Archive

Editorial

Note: This is a reblog from the OKFN Science Blog. To my excitment and delight, I was recently awarded a Panton Fellowship. As part of my duties, I will be regularly blogging there about my activities concerning open data and open science.

Peter Kraker at Barcamp Graz 2012. Photo by Rene Kaiser

Photo by Rene Kaiser

Hi, my name is Peter Kraker and I am one of the new Panton Fellows. After an exciting week at OKCon, I was asked to introduce myself and what I want to achieve during my fellowship, which I am very happy to do. I am a research assistant at Know-Center of Graz University of Technology and a late-stage PhD student at University of Graz. Like many others, I believe that an open approach is essential for science and research to making progress. Open science to me is about reproducibility and comparability of scientific output. Research data should therefore be put into the public domain, as called for in the Panton Principles.

In my PhD, I am concerning myself with research practices on the web and how academic literature search can be improved with overview visualizations. I have developed and open-sourced a knowledge domain visualization called Head Start. Head Start is based on altmetrics data rather than citation data. Altmetrics are indicators of scholarly activity and impact on the web. Have a look at the altmetrics manifesto for a thorough introduction.

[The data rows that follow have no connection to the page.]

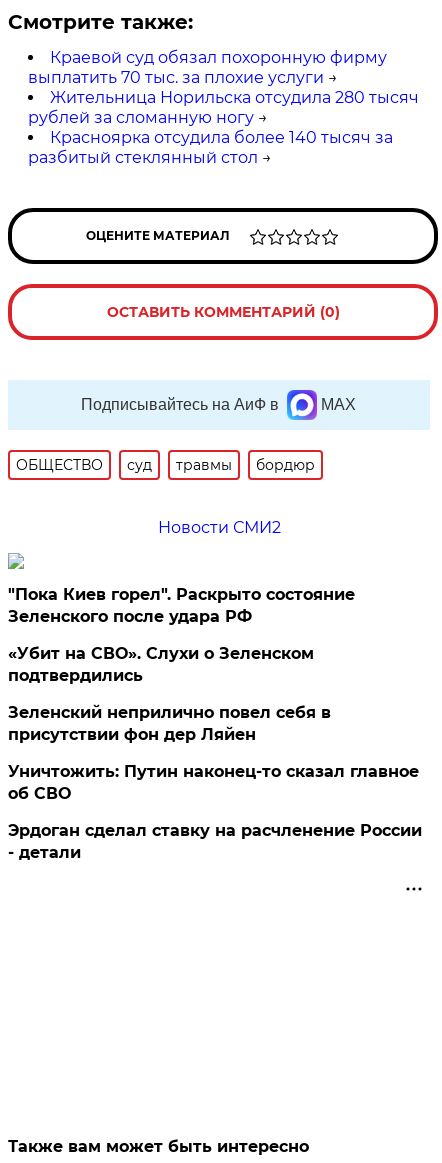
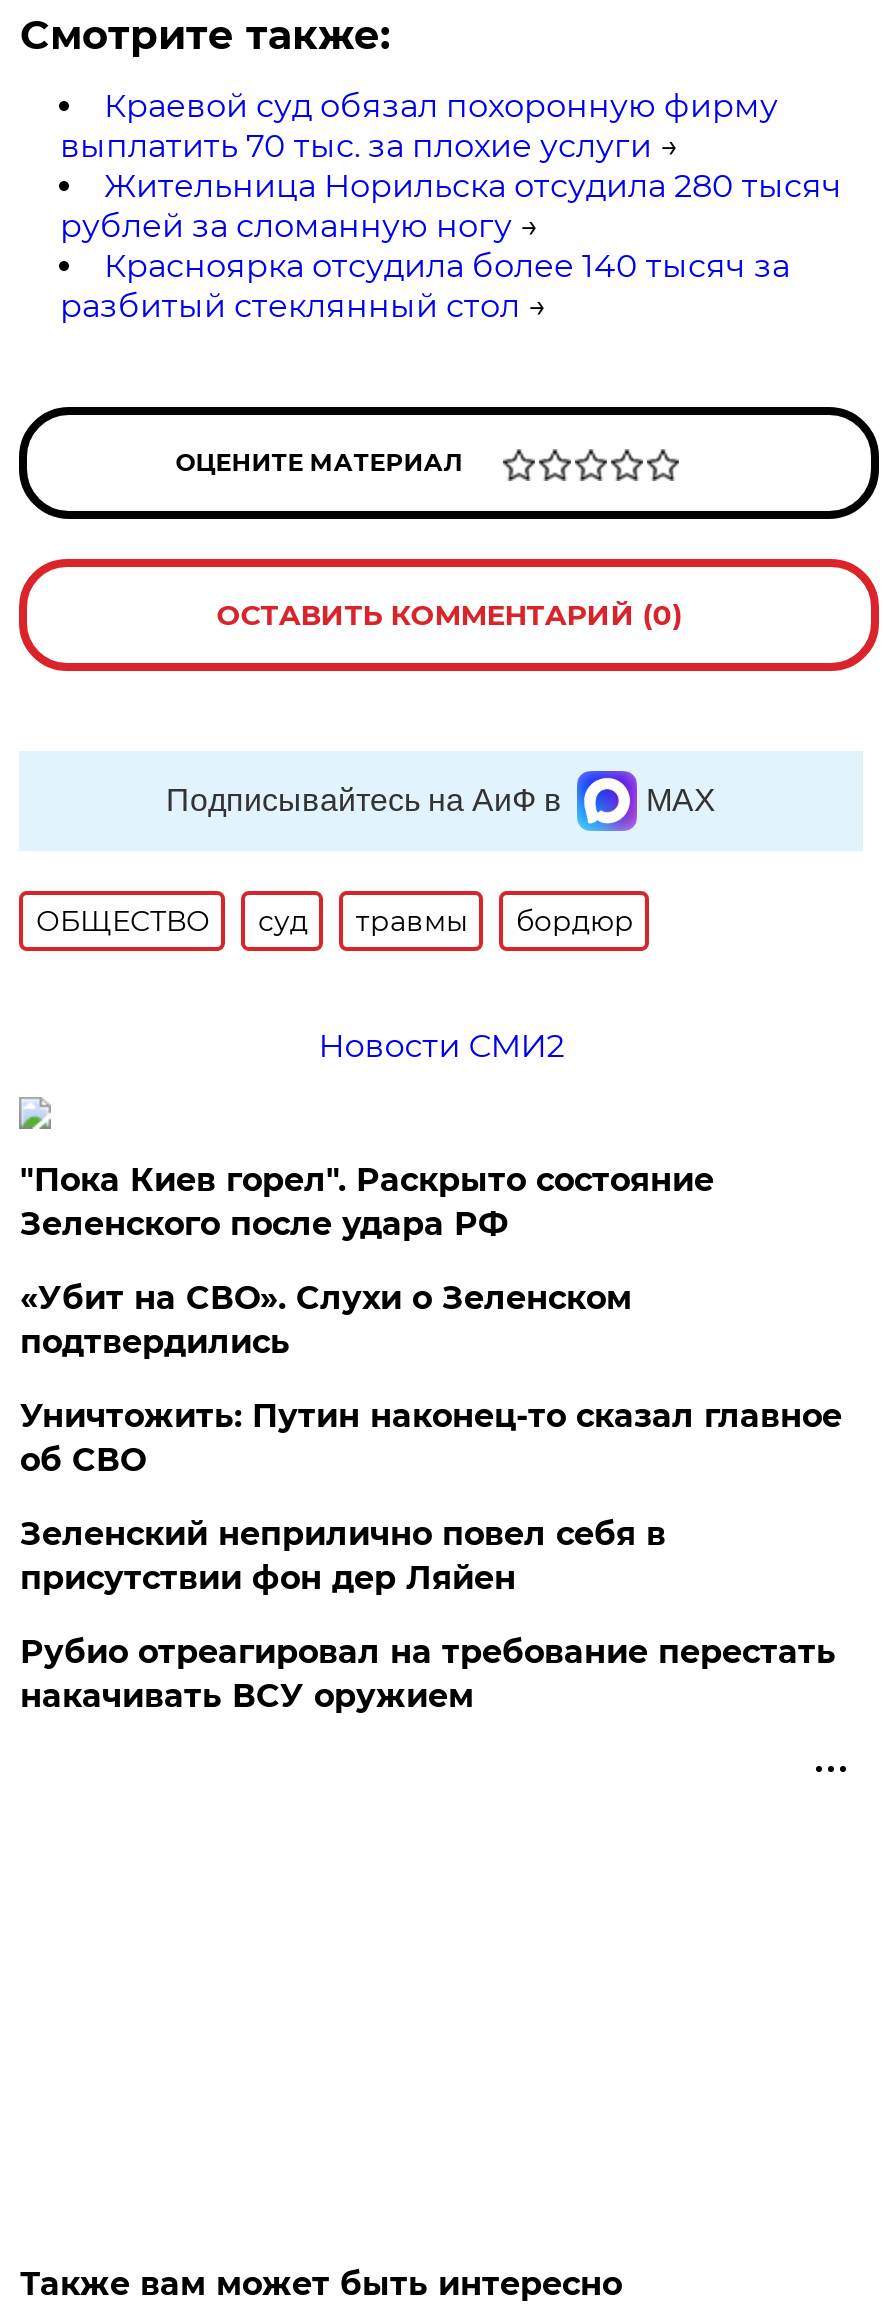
moved down: Зеленский неприлично повел cебя в | присутствии фон дер Ляйен

moved up: Уничтожить: Путин наконец-то сказал главное | об СВО

- Эрдоган сделал ставку на расчленение России
- - детали
+ Рубио отреагировал на требование перестать
+ накачивать ВСУ оружием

In my evaluation of Head Start, I noticed that altmetrics are prone to sample biases. It is therefore important that analyses based on altmetrics are transparent and reproducible, and that the underlying data is openly available. Contributing to open and transparent altmetrics will be my first objective as a Panton Fellow. I will establish an altmetrics data repository for the upcoming open access journal European Information Science. This will allow the information science community to analyse the field based on this data, and add an additional data source for the growing altmetrics community. My vision is that in the long run, altmetrics will not only help us to evaluate science, but also to connect researchers around the world.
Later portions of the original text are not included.